• _DATA TO USE_:
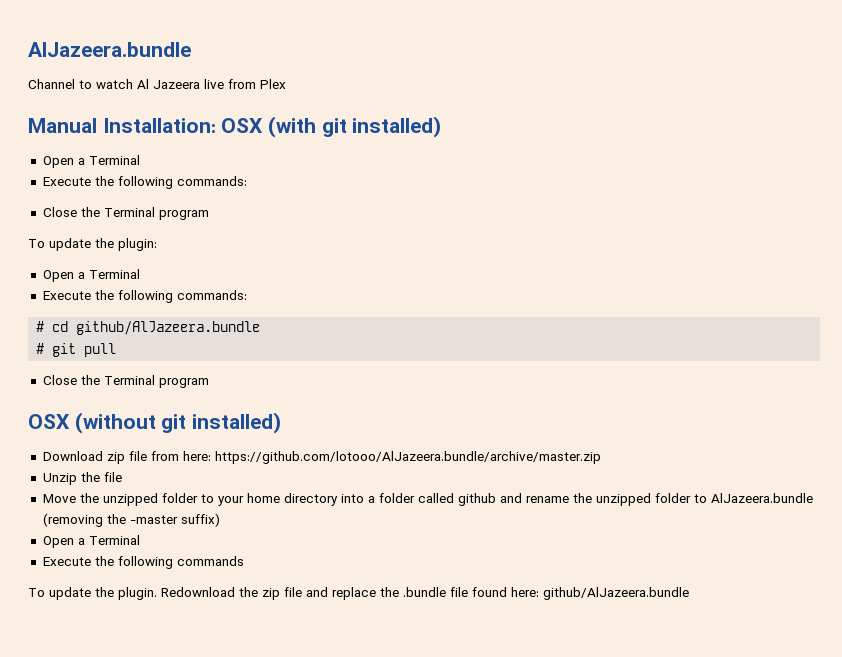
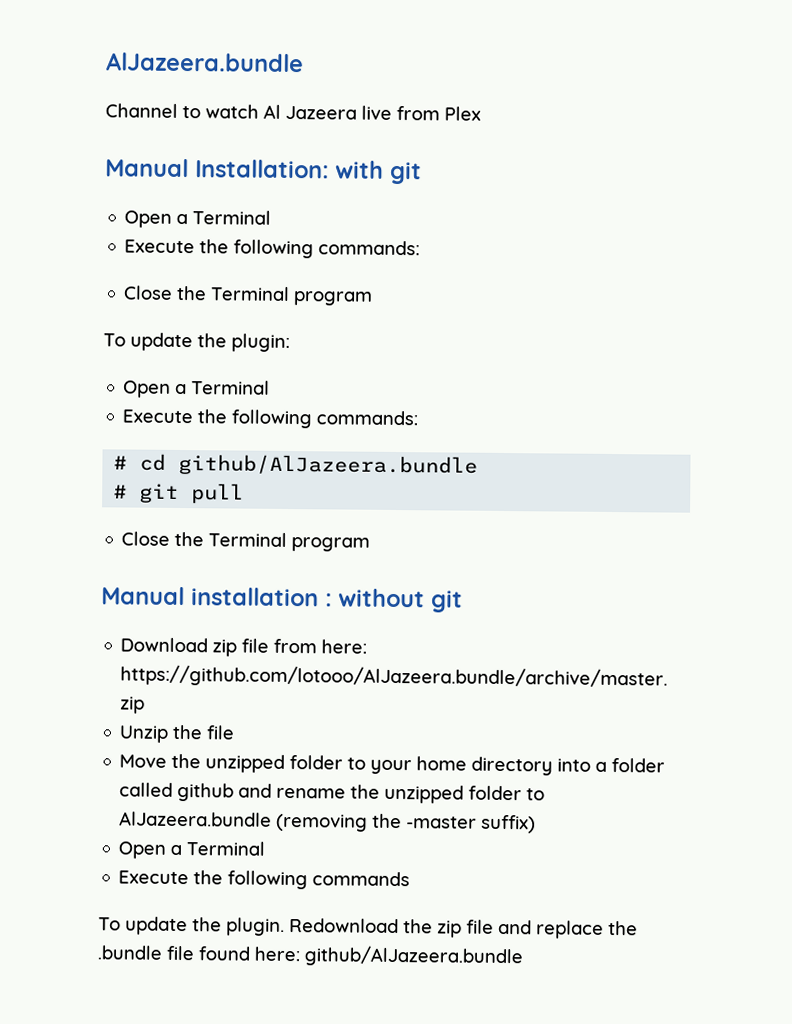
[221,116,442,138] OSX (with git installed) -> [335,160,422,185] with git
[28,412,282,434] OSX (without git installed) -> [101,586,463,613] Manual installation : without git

---

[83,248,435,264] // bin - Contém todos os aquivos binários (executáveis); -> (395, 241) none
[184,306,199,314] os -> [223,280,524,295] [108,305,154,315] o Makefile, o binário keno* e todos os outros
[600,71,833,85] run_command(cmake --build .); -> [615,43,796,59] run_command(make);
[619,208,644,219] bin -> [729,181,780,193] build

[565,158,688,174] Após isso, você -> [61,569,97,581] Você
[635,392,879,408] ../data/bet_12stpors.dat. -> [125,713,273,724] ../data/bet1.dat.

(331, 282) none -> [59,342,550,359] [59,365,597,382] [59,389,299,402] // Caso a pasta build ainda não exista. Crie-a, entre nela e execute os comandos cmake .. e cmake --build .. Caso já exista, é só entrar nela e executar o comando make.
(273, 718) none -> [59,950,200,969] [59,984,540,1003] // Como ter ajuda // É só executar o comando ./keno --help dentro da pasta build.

...

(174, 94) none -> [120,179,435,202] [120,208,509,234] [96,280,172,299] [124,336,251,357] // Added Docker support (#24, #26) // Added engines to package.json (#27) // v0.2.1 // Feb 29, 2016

• _TASK STATEMENT_:
In the records above, find the line with "[221,116,442,138] OSX (with"; write out exactly that line and each one after it, stopping after the line with "[28,412,282,434] OSX (without".

• _SOLUTION TO THIS TASK_:
[221,116,442,138] OSX (with git installed) -> [335,160,422,185] with git
[28,412,282,434] OSX (without git installed) -> [101,586,463,613] Manual installation : without git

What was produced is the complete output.